What Is a Convictional Anglican?


By Robin G. Jordan

Those who identify themselves as Anglicans fall into two groups—nominal Anglicans and convictional Anglicans. Basically the first group is Anglican in name but not in conviction. The second group is Anglican in both name and conviction. In this article we will examine what distinguishes convictional Anglicans from nominal Anglicans.

It must be pointed out that those in the first group may believe that they are Anglican in conviction. This mistaken belief is in part a result of the nineteenth century Catholic Revival which sought to change the essential character of the Anglican Church from Protestant, Reformed, and evangelical to unreformed Catholic. Its adherents and their modern-day successors have persuaded a segment of the Anglican Church that the unreformed Catholic teaching and practices which they espouse are Anglican, that is, consistent with the longstanding character of the Anglican Church, but in fact such teaching and practices have more in common with Roman Catholicism than they do with "the true Profession of the Gospel and the Protestant Reformed Religion Established by Law" of the 1688 Coronation Oath Act.

What then are the distinguishing characteristics of genuine convictional Anglicans?

1. Convictional Anglicans hold to the divine inspiration and plenary authority of the Holy Scriptures. They believe that church doctrine and traditions are subject to the authority of the Bible. Where church doctrine and traditions disagree with Scripture, church doctrine and traditions must give way to Scripture. They also reject the Roman Catholic and Eastern Orthodox claim that it is impossible for church doctrine and traditions to disagree with Scripture. They affirm with Article 20 that “it is unlawful for the Church to ordain anything that is contrary to God’s Word written” or to expound one passage of Scripture so that it contradicts another. They also affirm with Article 21 that general councils “may err, and sometimes have erred, even in things pertaining unto God.”

2. Convictional Anglicans subscribe to the principles of doctrine and worship laid out in the Thirty-Nine Articles of Religion. As a formulary of the Anglican Church, they believe the Articles have authority second only to the Holy Scriptures from which they derive their authority. They concur with the Jerusalem Declaration that the Articles contain “the true doctrine of the Church, agreeing with God’s word and as authoritative for Anglicans today.
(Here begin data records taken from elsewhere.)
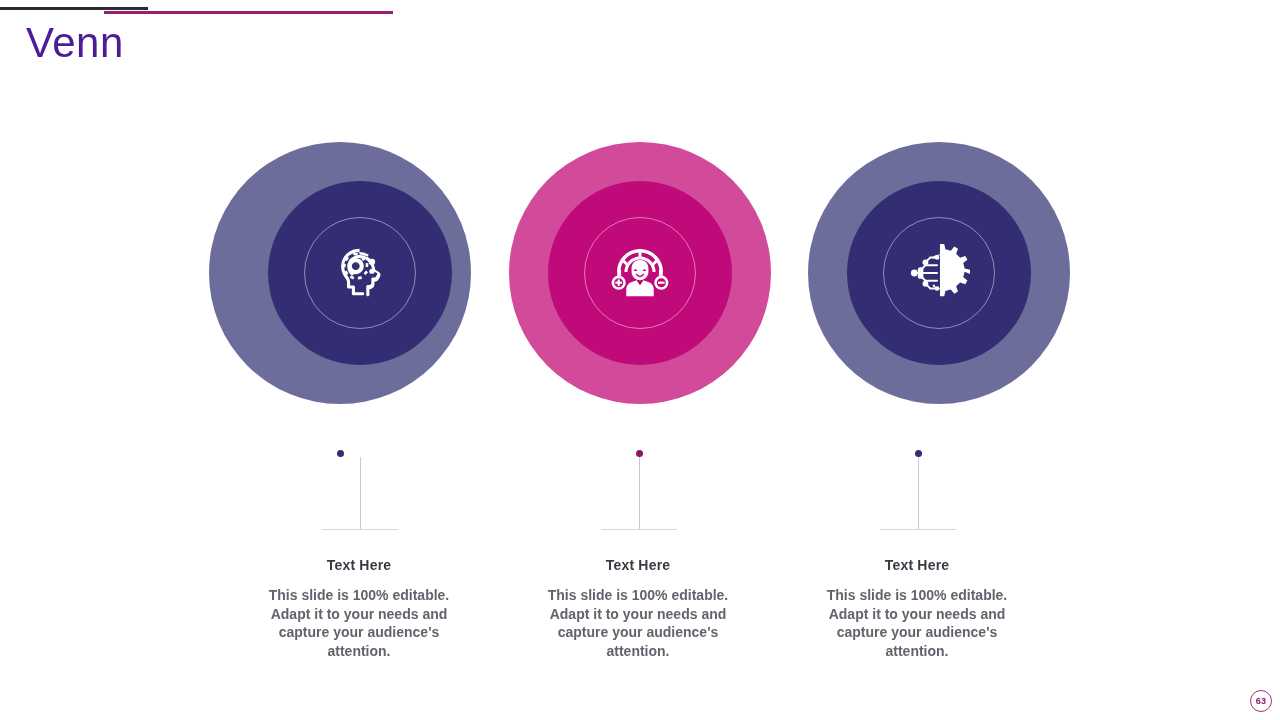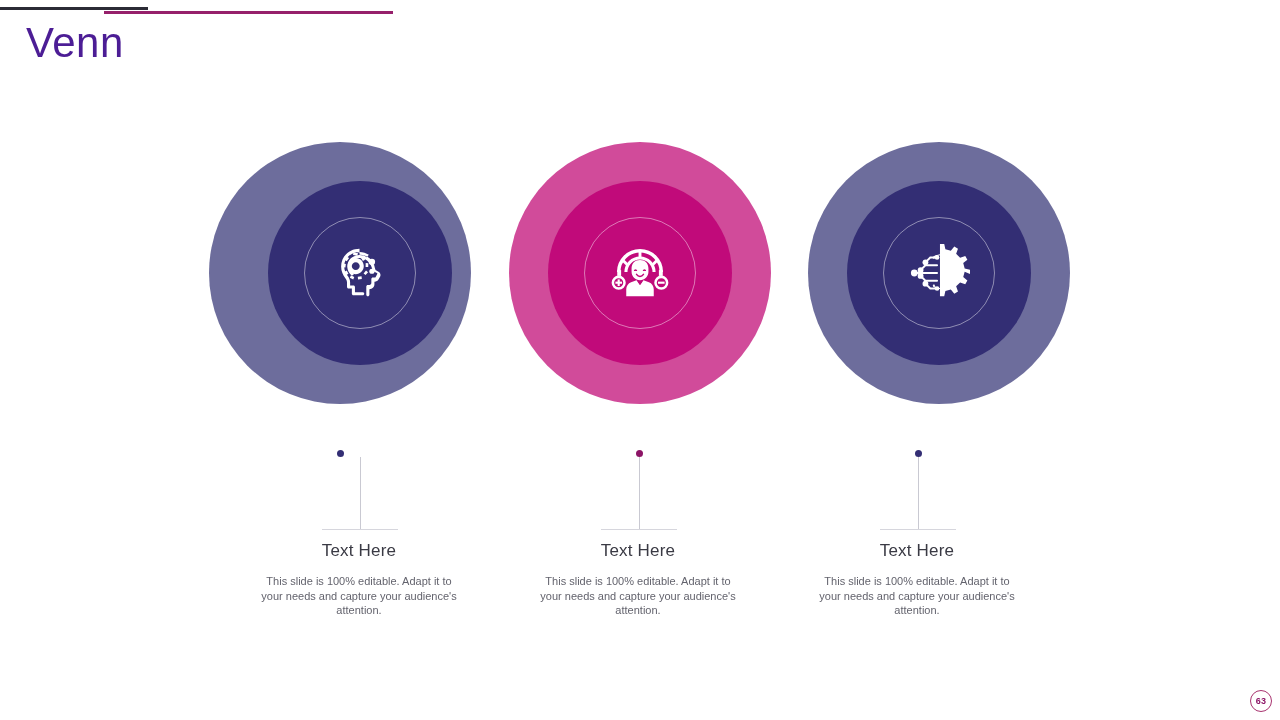--- a/index.html
+++ b/index.html
@@ -140,29 +140,29 @@
     position: absolute;
     width: 250px;
     top: 541px;
     text-align: center;
   }
   .cap-1 { left: 234px; }
   .cap-2 { left: 513px; }
   .cap-3 { left: 792px; }
 
   .cap-title {
-    font-size: 17px;
-    font-weight: 400;
+    font-size: 14px;
+    font-weight: 700;
     color: #3a3a44;
     letter-spacing: 0.2px;
-    margin: 0 0 12px 0;
+    margin: 16px 0 12px 0;
   }
   .cap-body {
-    font-size: 11px;
-    font-weight: 400;
+    font-size: 14px;
+    font-weight: 700;
     color: #63636d;
     line-height: 1.33;
     margin: 13px;
     padding: 0 8px;
   }
 
   
   .page-badge {
     position: absolute;
     right: 8px;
3. While they may use other forms of service in their worship gatherings, convictional Anglicans fully accept as true the doctrine and principles embodied in The Book of Common Prayer of 1662. In their interpretation of the Prayer Book they understand such doctrine and principles in a sense consistent with the teaching of Scripture and the Protestant, Reformed, and evangelical character of the Anglican Church. In their worship gatherings in whatever forms of service they use, they seek to apply such doctrine and principles.

4. Convictional Anglicans cherish the heritage of the English Reformation and the Protestant Elizabethan Settlement. They recognize the biblical teaching and the Protestant, Reformed, and evangelical character of the Anglican Church as their true patrimony—a patrimony that should be maintained at all costs. Convictional Anglicans may also be described as "heritage Anglicans."